O futebol é frequentemente visto como uma explosão de emoções, repleto de rivalidades e gritos de torcida. No entanto, naquele instante, ele se transformou em algo muito mais profundo: uma demonstração de constância e permanência. O casal, sem gestos exagerados ou efusividade, representava o amor pelo futebol que se mantém firme ao longo da vida. Para eles, o jogo vai além do espetáculo; trata-se de companhia e união.
Torcer por um time é um exercício de continuidade incomum, que requer paciência e resiliência. Os torcedores enfrentam derrotas e frustrações, mas continuam a apoiar sua equipe com fervor. Poucas experiências em grupo ensinam tanto sobre a importância de permanecer do lado de quem se ama quanto o futebol.
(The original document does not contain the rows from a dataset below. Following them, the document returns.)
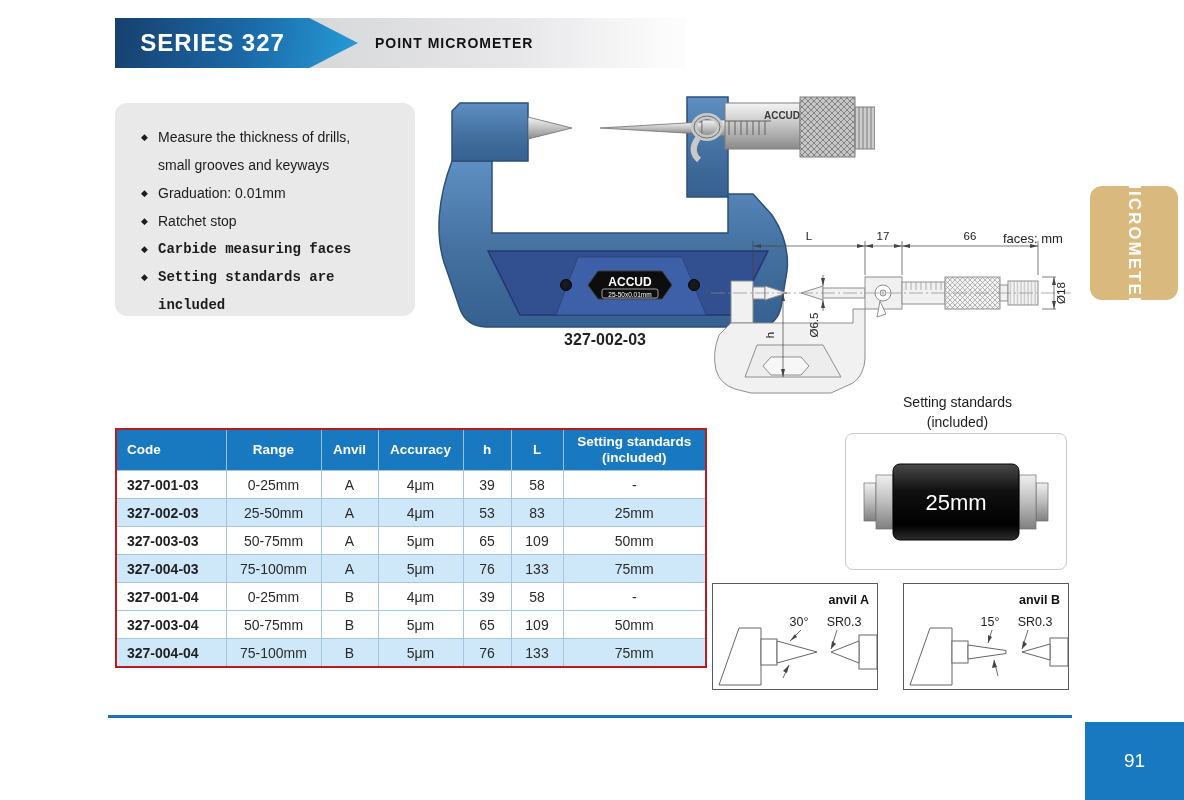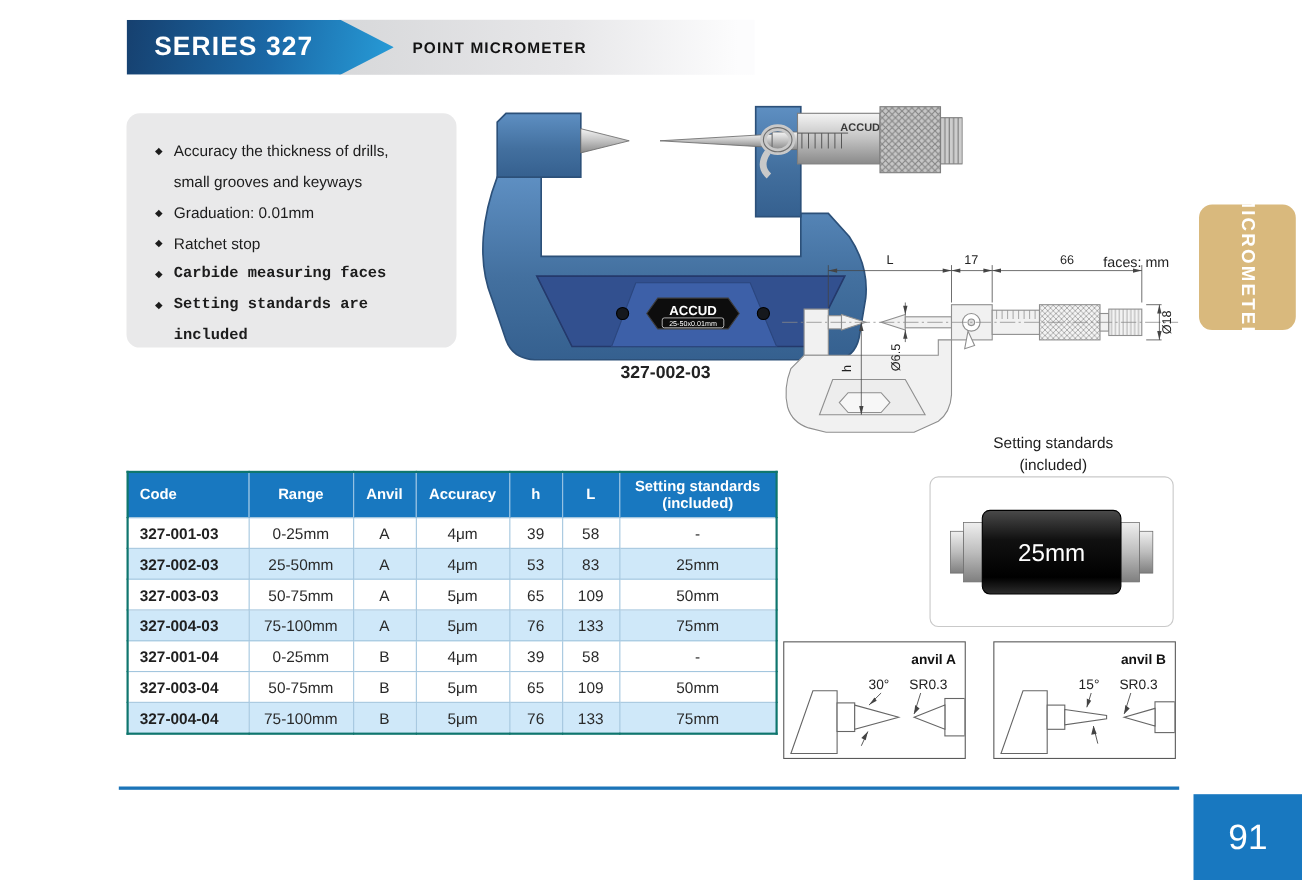"Accuracy the thickness of drills," span.txt { text: Accuracy -> Measure }
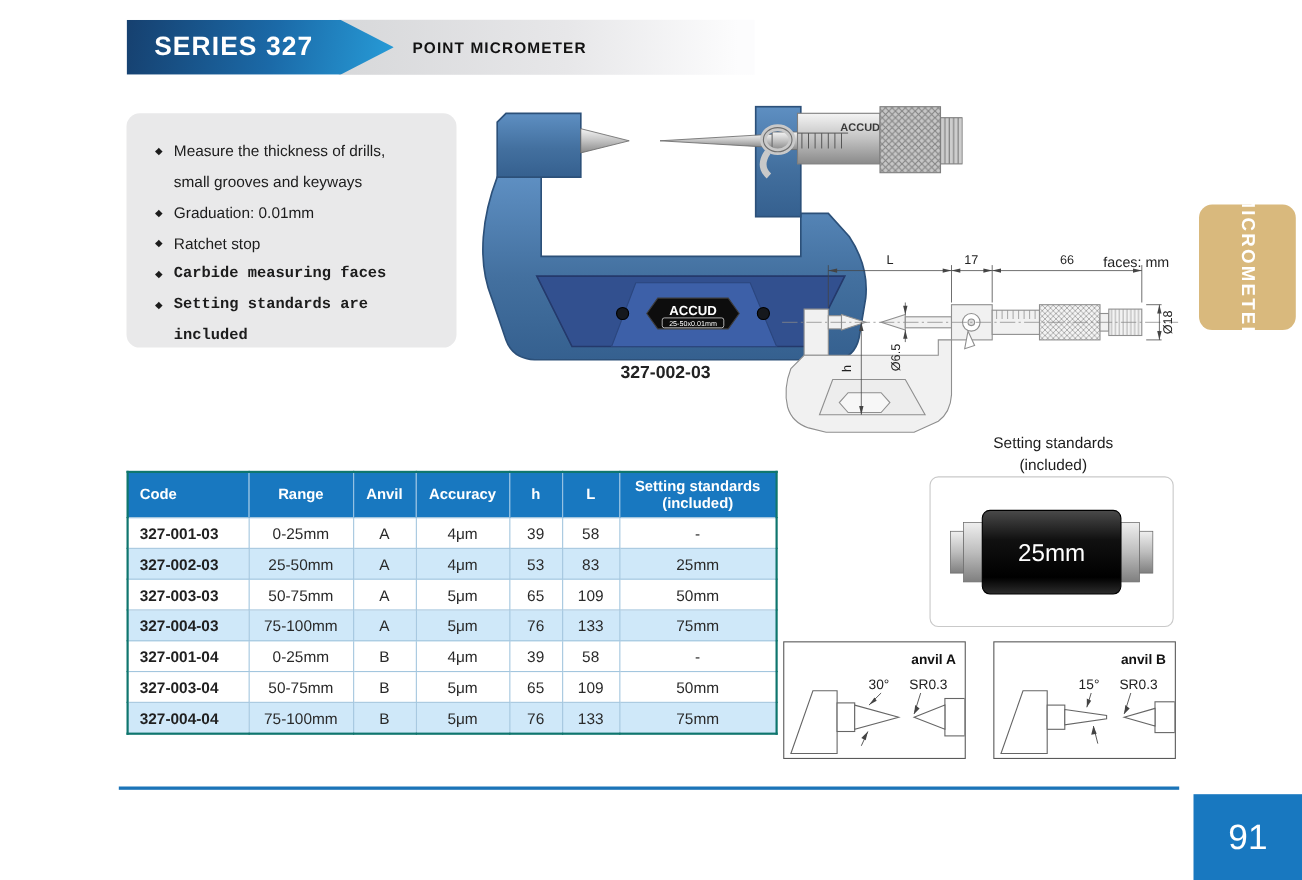"Code" table.spec { border: 2px solid #0f766e -> 2px solid #b91c1c }
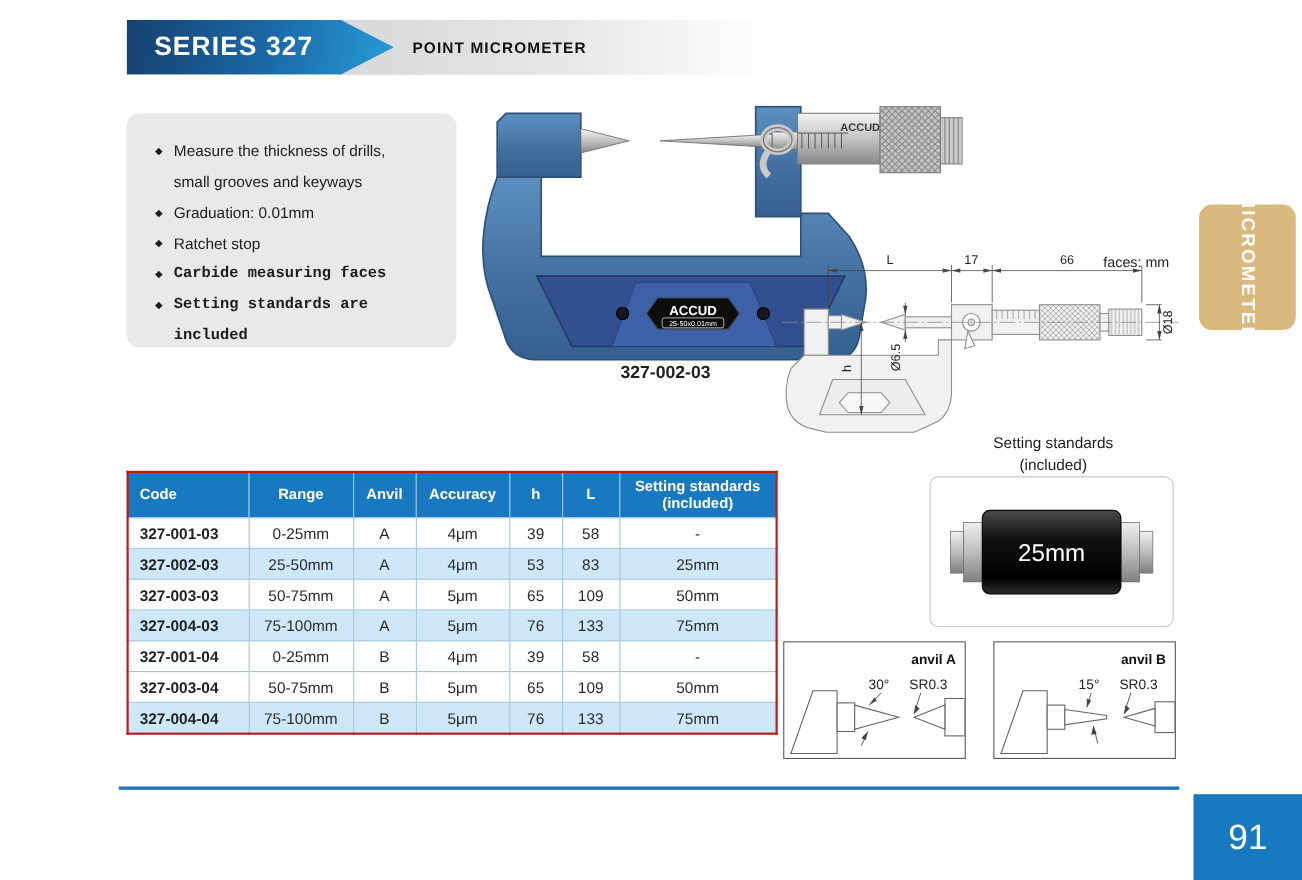"91" #page-box { font-size: 32px -> 19px }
Ir aos jogos, mesmo quando o time não está em boa fase, vestir a camisa que, por vezes, não traz orgulho, e estar presente a cada partida se tornam partes fundamentais da identidade dos torcedores.
É bem possível que aquele casal tenha moldado seus domingos em função do calendário do campeonato. O futebol, nesse caso, servia como pano de fundo para diálogos, silêncios e acordos que formam o cotidiano de um relacionamento. Ou, talvez, seja apenas um hábito antigo, enraizado na vida, assim como tantas rotinas que superam o tempo. Independentemente do motivo, o que se observava era o impacto do futebol ao criar laços.
Na arquibancada simples de Arapiraca, o futebol revelou uma de suas funções mais essenciais: a união. Não se trata apenas de celebrar vitórias, mas de sentir o pertencimento ao estar ao lado de outros torcedores, até que o apito final do árbitro ecoe. Em uma era marcada pela velocidade do consumo e por paixões efêmeras, aquela imagem de amor silencioso e duradouro recordava que o futebol também é um ato de construção. E que alguns amores, quando verdadeiros, permanecem discretos, mas firmes.